Aim of the task: Which lines below hold the word "title"? Report each one.

■ ■ ■ ■ ■ ■ ■

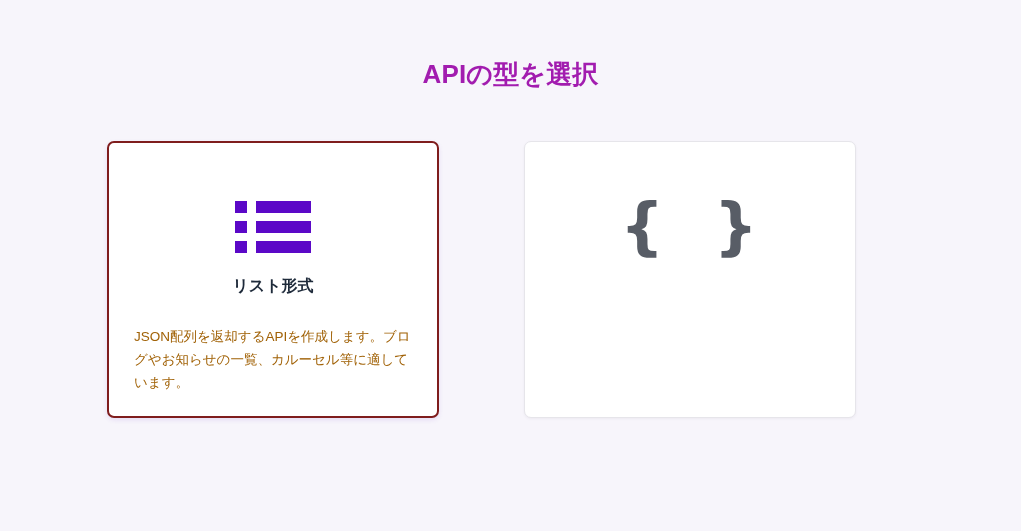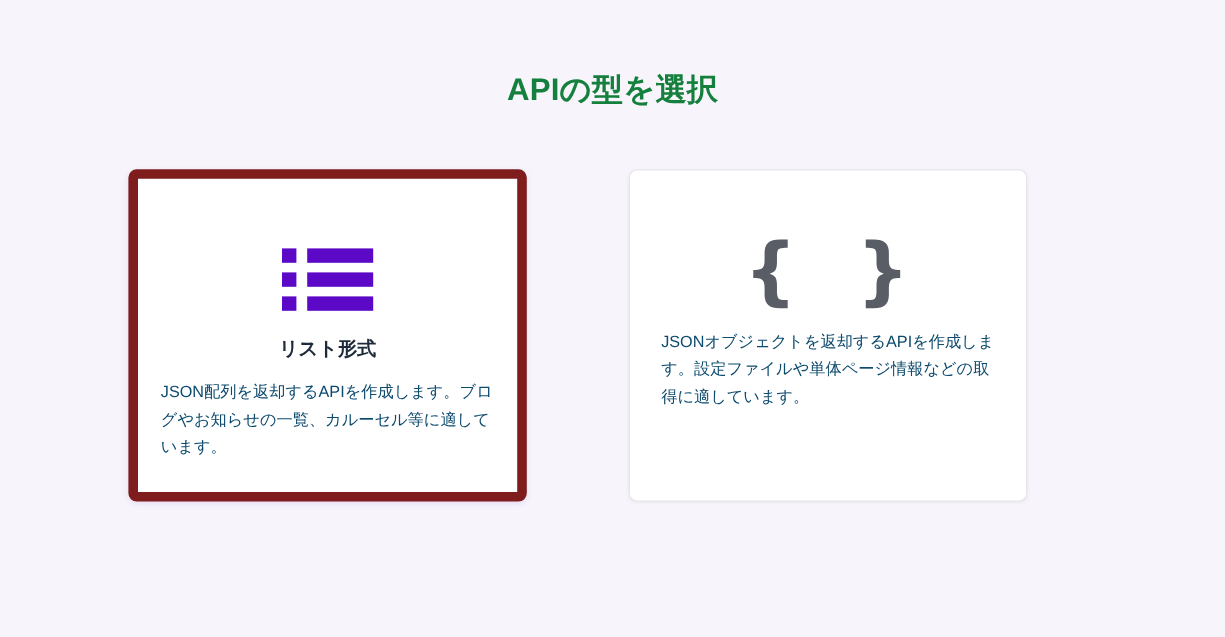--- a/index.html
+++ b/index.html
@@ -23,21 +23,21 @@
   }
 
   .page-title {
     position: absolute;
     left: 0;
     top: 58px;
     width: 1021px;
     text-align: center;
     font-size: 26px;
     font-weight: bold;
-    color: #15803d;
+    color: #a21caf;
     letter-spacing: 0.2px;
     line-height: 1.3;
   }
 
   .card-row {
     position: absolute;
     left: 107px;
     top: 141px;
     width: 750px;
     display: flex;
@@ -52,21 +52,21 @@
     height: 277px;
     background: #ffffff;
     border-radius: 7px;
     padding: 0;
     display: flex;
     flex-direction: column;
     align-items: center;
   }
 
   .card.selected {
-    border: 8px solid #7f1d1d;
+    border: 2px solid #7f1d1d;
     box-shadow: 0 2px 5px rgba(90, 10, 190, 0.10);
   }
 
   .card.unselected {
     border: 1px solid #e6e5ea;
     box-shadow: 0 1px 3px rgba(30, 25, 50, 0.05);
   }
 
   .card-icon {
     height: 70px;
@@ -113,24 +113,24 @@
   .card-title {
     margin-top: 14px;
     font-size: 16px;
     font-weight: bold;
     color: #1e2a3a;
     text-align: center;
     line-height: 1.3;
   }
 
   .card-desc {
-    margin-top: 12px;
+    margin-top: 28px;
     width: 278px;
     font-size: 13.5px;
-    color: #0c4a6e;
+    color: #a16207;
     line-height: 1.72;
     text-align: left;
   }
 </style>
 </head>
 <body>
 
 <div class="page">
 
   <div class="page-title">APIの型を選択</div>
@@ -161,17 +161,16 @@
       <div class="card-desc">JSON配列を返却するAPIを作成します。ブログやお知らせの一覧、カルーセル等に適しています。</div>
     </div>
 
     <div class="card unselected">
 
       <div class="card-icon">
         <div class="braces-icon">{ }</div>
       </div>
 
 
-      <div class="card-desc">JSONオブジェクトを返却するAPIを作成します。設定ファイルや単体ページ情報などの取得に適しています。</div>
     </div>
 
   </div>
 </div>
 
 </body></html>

■ ■ ■ ■ ■ ■ ■

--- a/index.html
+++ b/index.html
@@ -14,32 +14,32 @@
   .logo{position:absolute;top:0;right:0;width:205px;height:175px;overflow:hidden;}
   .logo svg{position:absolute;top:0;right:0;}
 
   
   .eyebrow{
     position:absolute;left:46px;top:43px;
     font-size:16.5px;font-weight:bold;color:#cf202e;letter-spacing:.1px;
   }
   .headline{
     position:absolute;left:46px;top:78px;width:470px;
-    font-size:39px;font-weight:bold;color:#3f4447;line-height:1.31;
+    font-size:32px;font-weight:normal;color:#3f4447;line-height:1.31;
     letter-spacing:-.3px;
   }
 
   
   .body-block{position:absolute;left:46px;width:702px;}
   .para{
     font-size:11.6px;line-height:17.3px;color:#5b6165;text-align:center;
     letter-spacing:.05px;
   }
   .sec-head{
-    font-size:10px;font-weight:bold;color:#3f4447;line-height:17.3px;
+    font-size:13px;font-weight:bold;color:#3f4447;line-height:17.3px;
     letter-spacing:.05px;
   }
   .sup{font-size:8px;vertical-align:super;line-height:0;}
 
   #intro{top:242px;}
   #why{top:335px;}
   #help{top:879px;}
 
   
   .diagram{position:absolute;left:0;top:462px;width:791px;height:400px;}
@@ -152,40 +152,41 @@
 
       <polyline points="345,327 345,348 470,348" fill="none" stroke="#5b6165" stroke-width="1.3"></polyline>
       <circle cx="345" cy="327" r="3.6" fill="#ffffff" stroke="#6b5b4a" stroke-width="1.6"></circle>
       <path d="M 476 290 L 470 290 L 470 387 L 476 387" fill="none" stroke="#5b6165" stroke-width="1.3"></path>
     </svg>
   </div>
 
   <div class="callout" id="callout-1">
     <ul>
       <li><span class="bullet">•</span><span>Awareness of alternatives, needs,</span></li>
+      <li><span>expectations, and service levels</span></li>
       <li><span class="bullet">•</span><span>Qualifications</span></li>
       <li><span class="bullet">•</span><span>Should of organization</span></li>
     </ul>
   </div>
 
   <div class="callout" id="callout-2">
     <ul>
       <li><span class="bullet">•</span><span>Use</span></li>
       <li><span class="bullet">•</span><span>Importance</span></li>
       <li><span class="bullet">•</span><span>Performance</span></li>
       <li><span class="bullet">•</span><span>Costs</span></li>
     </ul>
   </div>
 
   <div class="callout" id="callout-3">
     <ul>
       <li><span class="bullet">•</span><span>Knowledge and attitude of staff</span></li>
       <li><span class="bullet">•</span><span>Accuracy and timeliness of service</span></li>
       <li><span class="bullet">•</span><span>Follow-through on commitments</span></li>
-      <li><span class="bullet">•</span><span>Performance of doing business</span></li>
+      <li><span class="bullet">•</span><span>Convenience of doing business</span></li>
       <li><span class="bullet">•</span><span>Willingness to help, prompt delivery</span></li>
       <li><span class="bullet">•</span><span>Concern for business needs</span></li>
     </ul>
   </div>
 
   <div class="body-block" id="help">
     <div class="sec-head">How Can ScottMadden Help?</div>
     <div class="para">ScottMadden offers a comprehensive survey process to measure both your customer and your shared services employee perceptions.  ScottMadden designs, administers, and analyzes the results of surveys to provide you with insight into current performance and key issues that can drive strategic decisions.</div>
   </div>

■ ■ ■ ■ ■ ■ ■

Output below:
   .page-title {
   .card-title {
   <div class="page-title">APIの型を選択</div>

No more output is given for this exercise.